Artificial intelligence is a great tool for specific purposes but it’s not a panacea for grid automation.
Speak with any data scientist about artificial intelligence (AI) and you’ll soon hear one common gripe: that hype lifts expectations to unreasonable levels. The power industry is not immune to this. Too many futurists prognosticate about a future all-seeing, all-knowing, AI-driven, self-healing grid. The big question is, ‘how far into the future do we have to go before this becomes a reality.’ I don’t have a crystal ball, so it’s a tough question to answer with any degree of accuracy. However, I believe there’s a lot we can learn from the stalled progress of self-driving vehicles.
Pareto Principle in software development
Software engineers are all too familiar with the Pareto Principle, which states that 20% of inputs lead to 80% of the results. In an overcited, unscientific, and poorly understood study, the Standish Group found that only 20% of features are always or often used, while 64% are rarely or never used. While the study may be flawed, its results have crept into perceived wisdom; this may be because, despite its failings, the conclusions are accurate.

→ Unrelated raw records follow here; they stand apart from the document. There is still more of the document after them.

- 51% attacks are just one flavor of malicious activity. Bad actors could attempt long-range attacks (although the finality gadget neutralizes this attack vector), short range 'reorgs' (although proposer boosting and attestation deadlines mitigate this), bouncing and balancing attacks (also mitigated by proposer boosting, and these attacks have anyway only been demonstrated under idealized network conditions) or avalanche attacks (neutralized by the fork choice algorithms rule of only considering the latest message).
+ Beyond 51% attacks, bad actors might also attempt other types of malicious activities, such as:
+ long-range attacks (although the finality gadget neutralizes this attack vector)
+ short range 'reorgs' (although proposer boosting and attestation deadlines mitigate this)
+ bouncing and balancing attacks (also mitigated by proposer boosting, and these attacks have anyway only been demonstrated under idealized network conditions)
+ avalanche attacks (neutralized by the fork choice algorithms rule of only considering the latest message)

This 80-20 rule of thumb applies nicely to an AI project. AI can be really good at performing the 20% of commonly used processes, which automates 80% of a process. In essence, rather than the stuff of sci-fi—the classic, all-knowing computer—AI is good at performing a smaller set of well-defined tasks. It is far less proficient at automating the other 80% of rare processes.
AI—like all other software—is good at the common stuff, and is only ‘good enough’
If we plot the frequency of all sub-processes in a complex task where the Pareto Principle applies, we’d get an inverse S-curve. Tackling the most common processes will automate 80% of the process. But after the lowest hanging fruit have been resolved, we run into a long tail. Issues become increasingly harder to identify, define and resolve. We may need more esoteric or hard-to-get data inputs, new math and lots of work to resolve. The further into the long tail, the harder it is to justify return on investment. When the results do not justify the investment, issues in the long tail are ignored.
Whether this is a problem or not depends on the task you’re trying to automate. For example, it’s certainly not an issue for online chatbots, used by many companies to alleviate pressure on the contact center. Here, the bar for ‘good enough’ is set to ‘not very good’. Most chatbots are designed to answer the most common customer requests; when asked a trickier question, they fall flat and pass the request on to a human. Yes, I am speaking from my own frustration at this so-called online ‘help’ feature!
The Pareto Principle explains why chatbots are so dumb. Each step into the long tail gets increasingly expensive to resolve. While most companies are happy to invest $10,000 in a bot that removes a chunk of basic call center traffic, most are loath to spend $1M on state-of-the-art AI that can deal with many more requests. The chatbot is good enough and does not have to get better.
Vehicle automation: how good does ‘good enough’ have to be?
How good does vehicle automation have to be to be ‘good enough’? Let’s rephrase that question: how far into the long tail do processes have to be automated for AI to be ‘good enough’? When expressed that way, we can see: it’s a lot further into the long tail than an online chatbot.
When it comes to any critical infrastructure automation, we must be a lot closer to perfection in order to be ‘good enough’. When a chatbot can’t deal with a complex request, the worse that happens is the customer is referred to a human agent. When an autonomous vehicle can’t cope with a situation, people may die.
The transition to fully autonomous vehicles is often described as a shift across six levels, from L0 (no automation) through a series of increasingly sophisticated stages to L5 (full autonomy). We also can think of this as a sequence of progressive steps that AI must take into the long tail of issues. Current vehicles possess L2 autonomy —maybe L3 at a push.
The problem the industry faces is that it’s not a linear progression to jump from one level to the next. If the long tail of vehicle autonomy follows that inverse S-curve, the next step involves an exponential increase in the number of issues it must address. This may well explain why some companies are exiting the space.
Lessons to learn for grid automation
There are many use cases for advanced analytics in the energy industry but tentative steps are required. Machine learning (ML) has already proven itself in slashing operation & maintenance (O&M) costs, but it’s highly unlikely that ML will ever perfect the art of detecting faults and providing the best course of action. Over time it will improve, and eat away at the long tail of problems (the learning bit of machine learning will automate this). But when we talk about a fully automated grid, balancing in real-time the profound complexities of the biggest machine ever built, we really are in the realm of science fiction.
The costs of automating the grid’s long tail will likely exceed the benefits of doing so, and I suspect that will remain the case for decades to come. While new techniques such as deep learning will accelerate the time taken to address the long tail, the industry needs to remain circumspect about AI’s capabilities. Yes, it’s a great tool for specific purposes but it’s not a panacea.